> **INPUT MATERIAL**:

☆ ☆ ☆ ☆

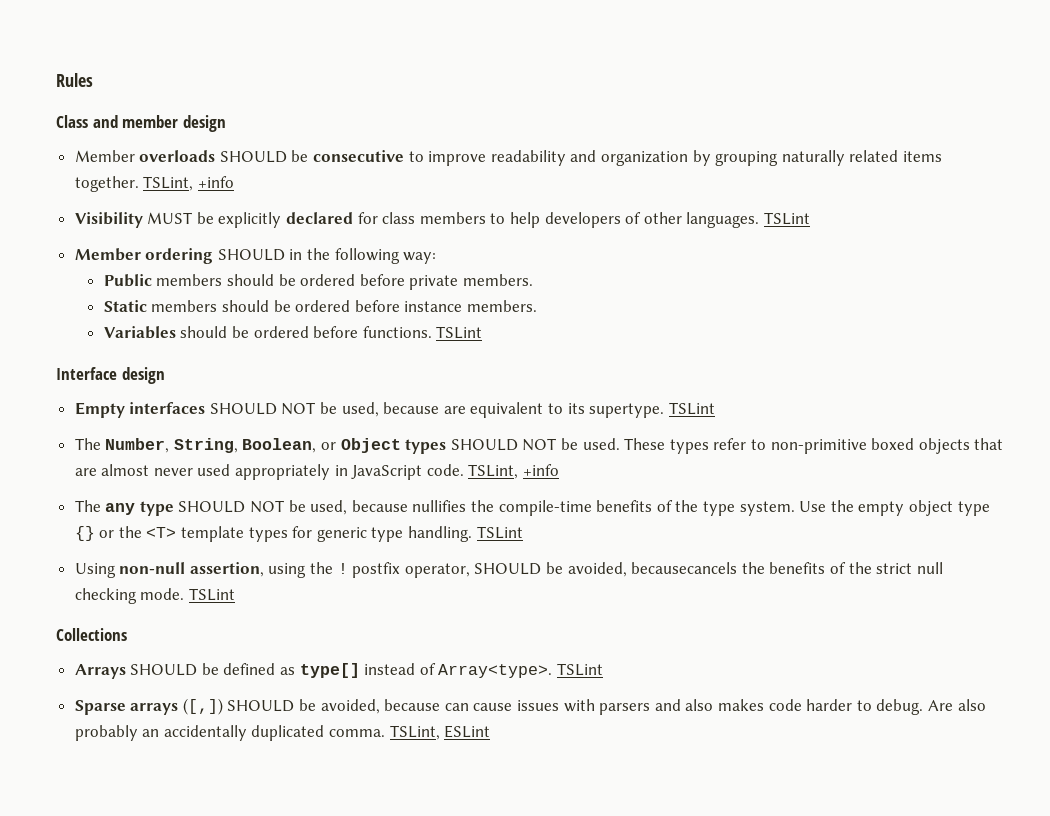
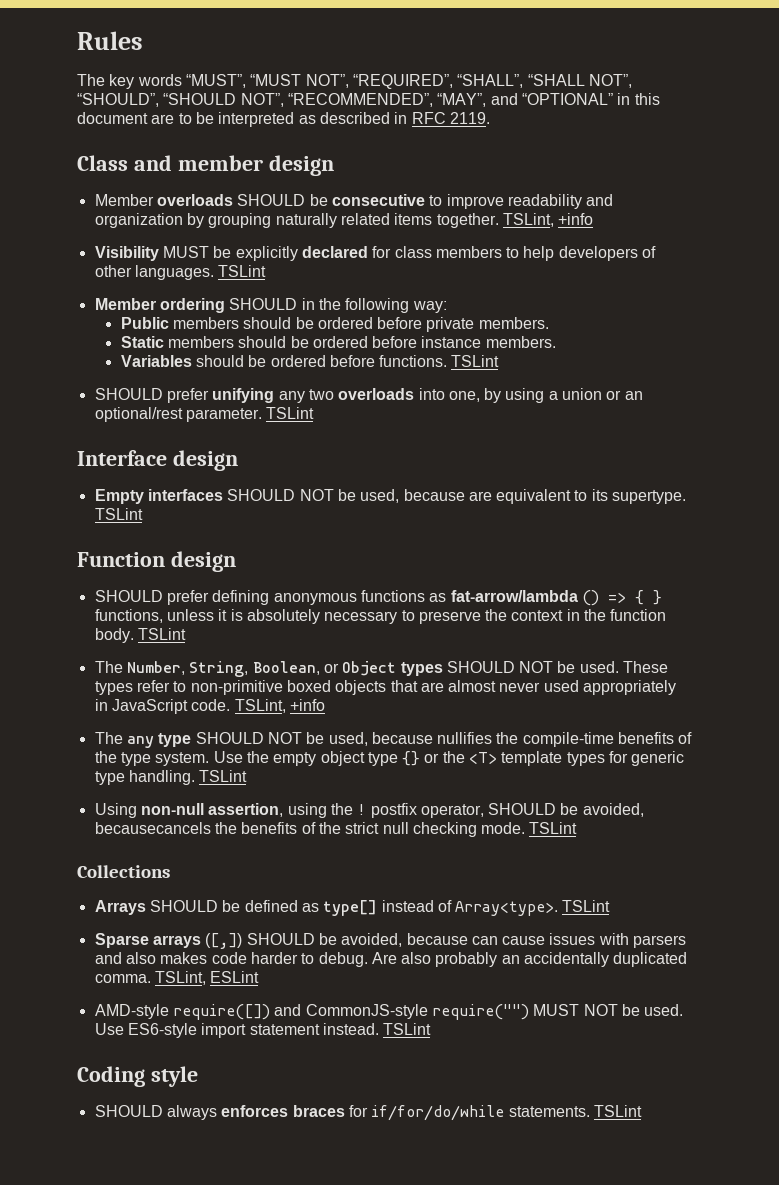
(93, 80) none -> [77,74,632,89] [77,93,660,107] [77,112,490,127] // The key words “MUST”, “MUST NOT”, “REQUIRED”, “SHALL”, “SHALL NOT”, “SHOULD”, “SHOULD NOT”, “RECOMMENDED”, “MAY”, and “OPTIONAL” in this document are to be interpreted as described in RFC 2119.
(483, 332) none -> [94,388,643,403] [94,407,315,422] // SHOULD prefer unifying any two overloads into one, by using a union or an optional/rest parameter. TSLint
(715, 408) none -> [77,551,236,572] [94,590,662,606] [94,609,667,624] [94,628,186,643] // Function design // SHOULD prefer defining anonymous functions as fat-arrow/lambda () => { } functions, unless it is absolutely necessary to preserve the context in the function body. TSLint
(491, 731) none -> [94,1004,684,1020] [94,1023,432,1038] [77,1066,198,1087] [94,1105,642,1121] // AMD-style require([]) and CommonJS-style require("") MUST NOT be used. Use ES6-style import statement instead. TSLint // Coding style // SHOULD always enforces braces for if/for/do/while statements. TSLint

☆ ☆ ☆ ☆

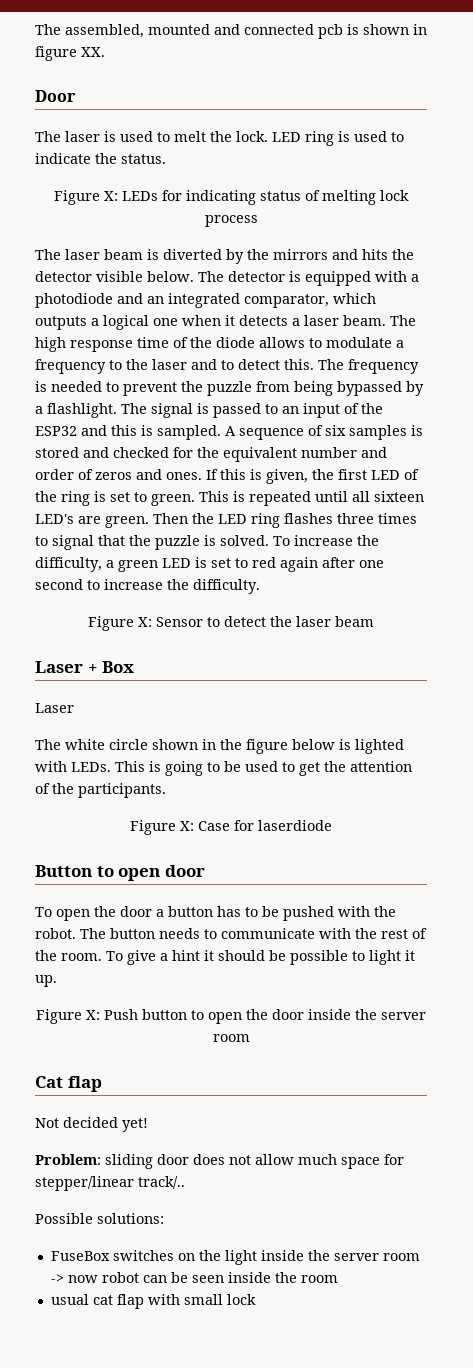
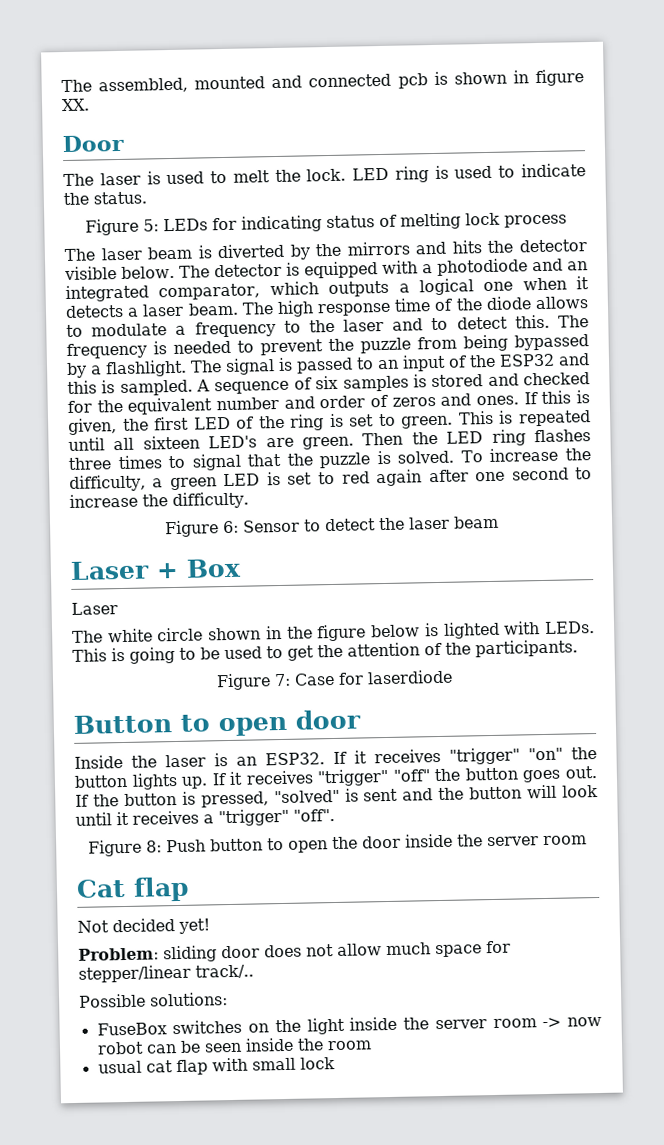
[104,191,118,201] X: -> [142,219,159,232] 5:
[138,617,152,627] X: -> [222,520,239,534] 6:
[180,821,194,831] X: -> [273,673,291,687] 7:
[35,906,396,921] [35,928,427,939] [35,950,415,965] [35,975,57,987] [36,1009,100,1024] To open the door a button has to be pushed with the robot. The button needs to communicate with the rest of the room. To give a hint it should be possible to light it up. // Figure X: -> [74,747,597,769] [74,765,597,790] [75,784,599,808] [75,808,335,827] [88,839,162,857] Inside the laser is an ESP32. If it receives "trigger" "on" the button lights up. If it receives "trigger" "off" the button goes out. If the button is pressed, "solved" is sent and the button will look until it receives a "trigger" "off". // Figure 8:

☆ ☆ ☆ ☆

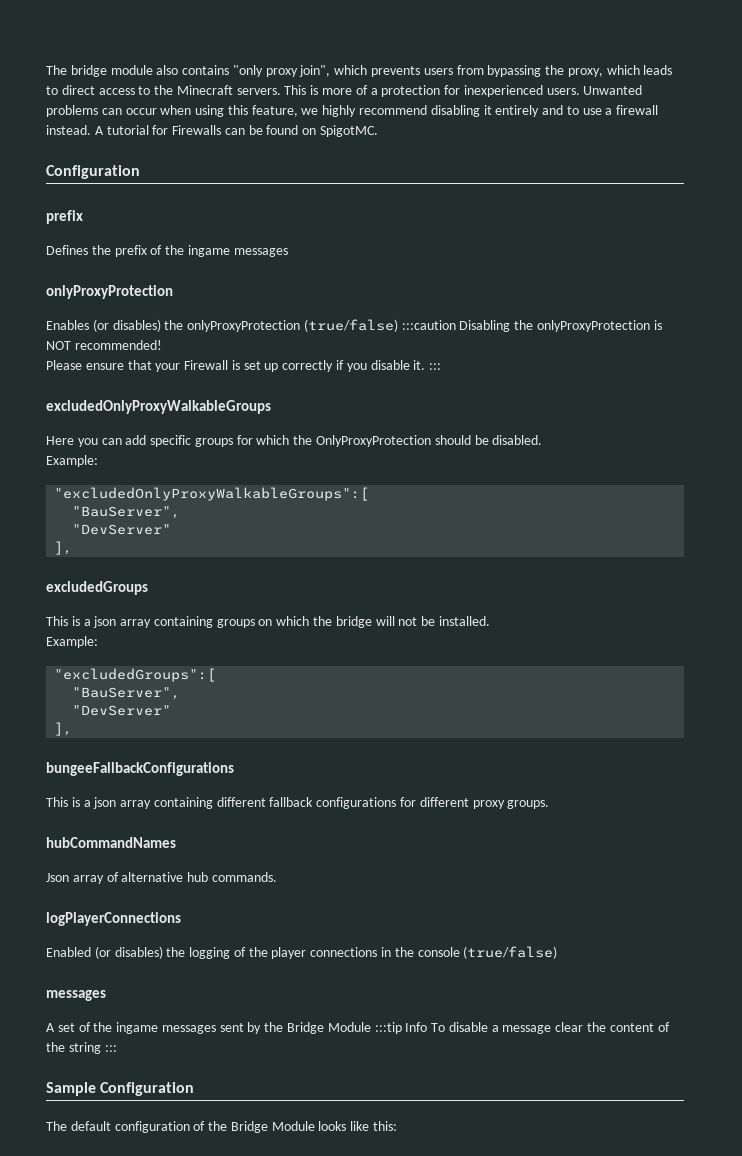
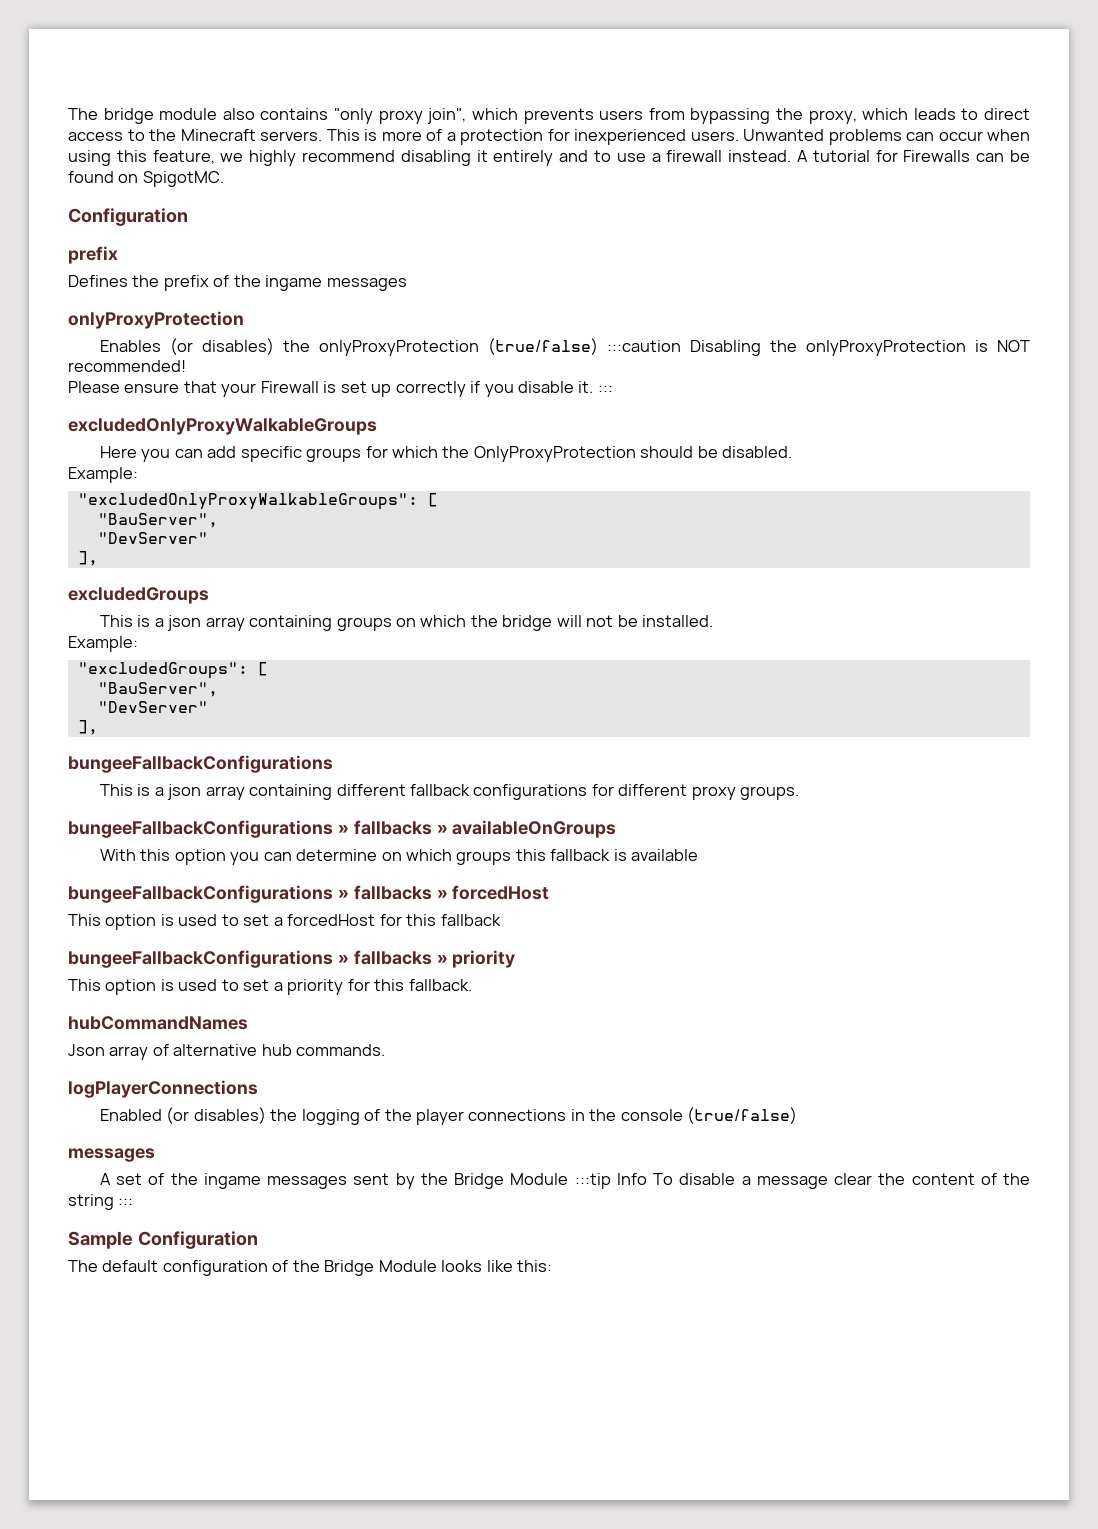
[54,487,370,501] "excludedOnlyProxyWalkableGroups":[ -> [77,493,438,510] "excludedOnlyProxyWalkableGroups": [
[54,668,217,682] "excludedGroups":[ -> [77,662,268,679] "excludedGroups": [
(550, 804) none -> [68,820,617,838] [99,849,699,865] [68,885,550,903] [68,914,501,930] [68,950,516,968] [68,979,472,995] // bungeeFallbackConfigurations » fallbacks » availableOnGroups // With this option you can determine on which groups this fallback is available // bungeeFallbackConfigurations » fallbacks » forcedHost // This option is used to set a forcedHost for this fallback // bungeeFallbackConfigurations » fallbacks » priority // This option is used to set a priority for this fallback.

☆ ☆ ☆ ☆

> **WORK TO BE COMPLETED**: Please copy, exactly as written, every line in the listing above from the line with "[138,617,152,627] X: ->" up to and including the line with "[180,821,194,831] X: ->".

> **TASK SOLUTION**:
[138,617,152,627] X: -> [222,520,239,534] 6:
[180,821,194,831] X: -> [273,673,291,687] 7:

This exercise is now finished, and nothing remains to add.